Sweetsop:  This fruit almost look like a large green raspberry or pine cone reaching about 5 to 10 centimeters in thickness. The internal fruit is delicate and white and has a creamy, custard-like flavor.

Mountain apple:  Like many fruits in Hawaii with the name apple in it, the mountain apple or ohi’a’ai is not really an apple nor does it taste like one. Mountain apple trees were initially brought to Hawaii from the earliest Polynesian immigrants centuries ago. The fruit mostly eaten raw and is naturally very sweet, soft and juicy. Mountain apple fruits vary from deep reddish pink to a softer pale shade and the leaves of the tree often fall making a natural pink petal path in season.

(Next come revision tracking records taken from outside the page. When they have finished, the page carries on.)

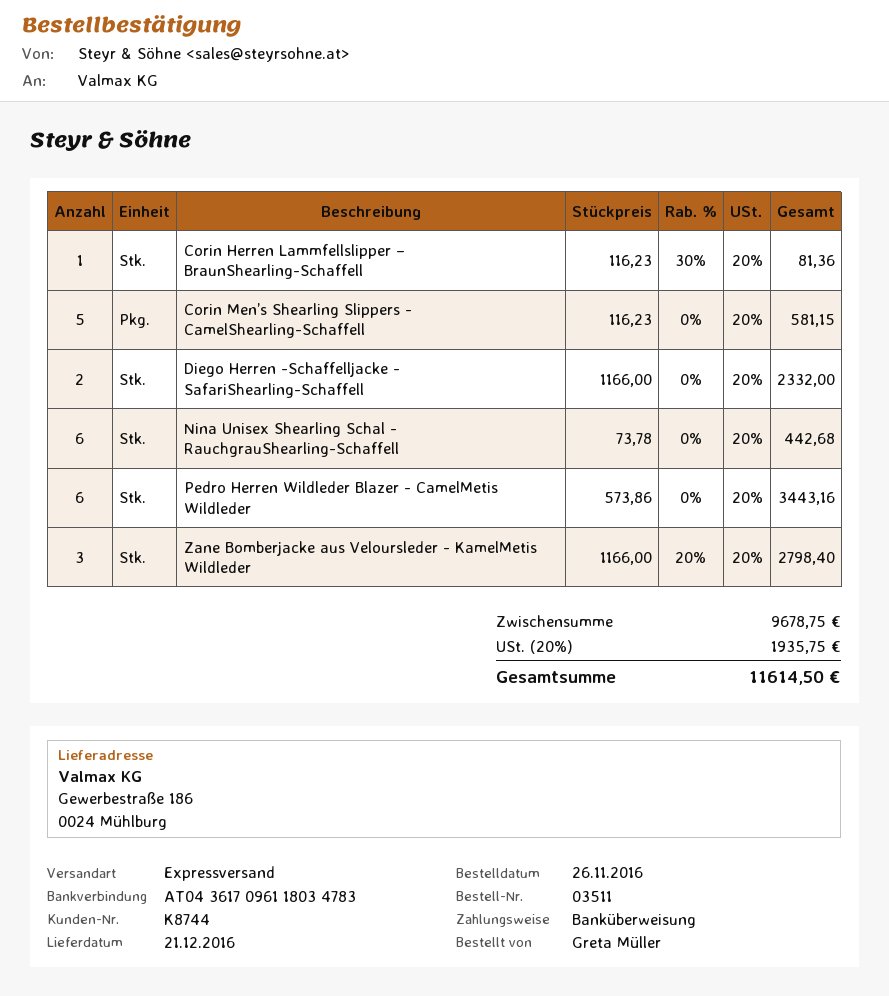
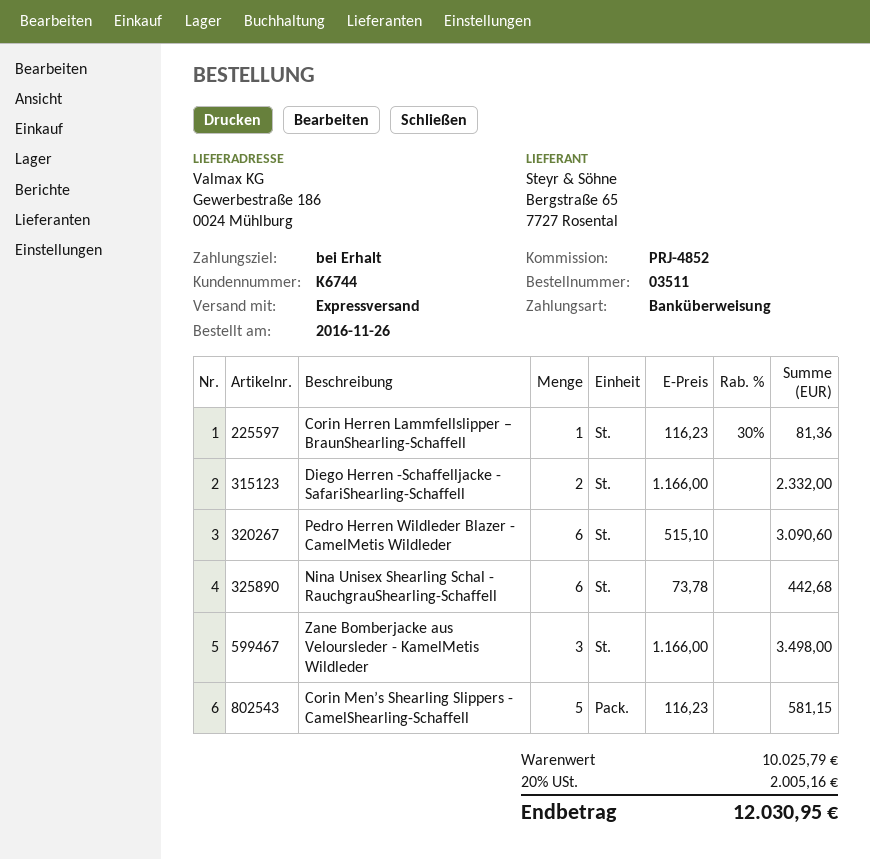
customer number: K8744 -> K6744
Pedro Herren Wildleder Blazer - CamelMetis Wildleder: 6 x 573.86 = 3443.16 -> 6 x 515.10 = 3090.60
Zane Bomberjacke aus Veloursleder - KamelMetis Wildleder: 3 x 1166.00 - 20% = 2798.40 -> 3 x 1166.00 = 3498.00
subtotal: 9678.75 -> 10025.79
tax: 20% = 1935.75 -> 20% = 2005.16
total: 11614.50 -> 12030.95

Rambutan:  The spikey outer layer of this fruit’s peel inspired it nickname “dragon eye.”  The consistency of this scrumptious fruit closely resembles the lychee. The color of the rambutan ranges from yellow to orange or reddish and are often easily found for sale at road side stands and in the many farmers’ markets in Hawaii.

Dragon Fruit in Hawaii

Dragon Fruit.

Dragon fruit:  With arguably one of the most vibrant and stunning outer layers, the dragon fruit is an aesthetically appealing fruit. The white inside of the dragon fruit has the same texture as a kiwi, speckled with the same sort of soft black seeds. Though the colors of the pitaya suggest strong flavors, this fruit is mild enough for even small children to enjoy without wrinkling their noses at the tanginess. Dragon fruit can be yellow, red or deep purple and are grown in several farms in Hawaii, where guests can tour and taste fresh samples of the produce.

Ohelo berry:  This rare berry grows best in higher altitudes and is similar to a cranberry. They are bright red, yellow or orange and can be either very sweet or tangy. While these berries can be found scattered all across Hawaii Volcanoes National Park, people are interdicted from eating berries found in parks and elsewhere in the wild, because the ohelo berry is a key component of the endangered Hawaiian nene goose’s diet. To sample this berry firsthand, you can purchase a cluster of them from local markets.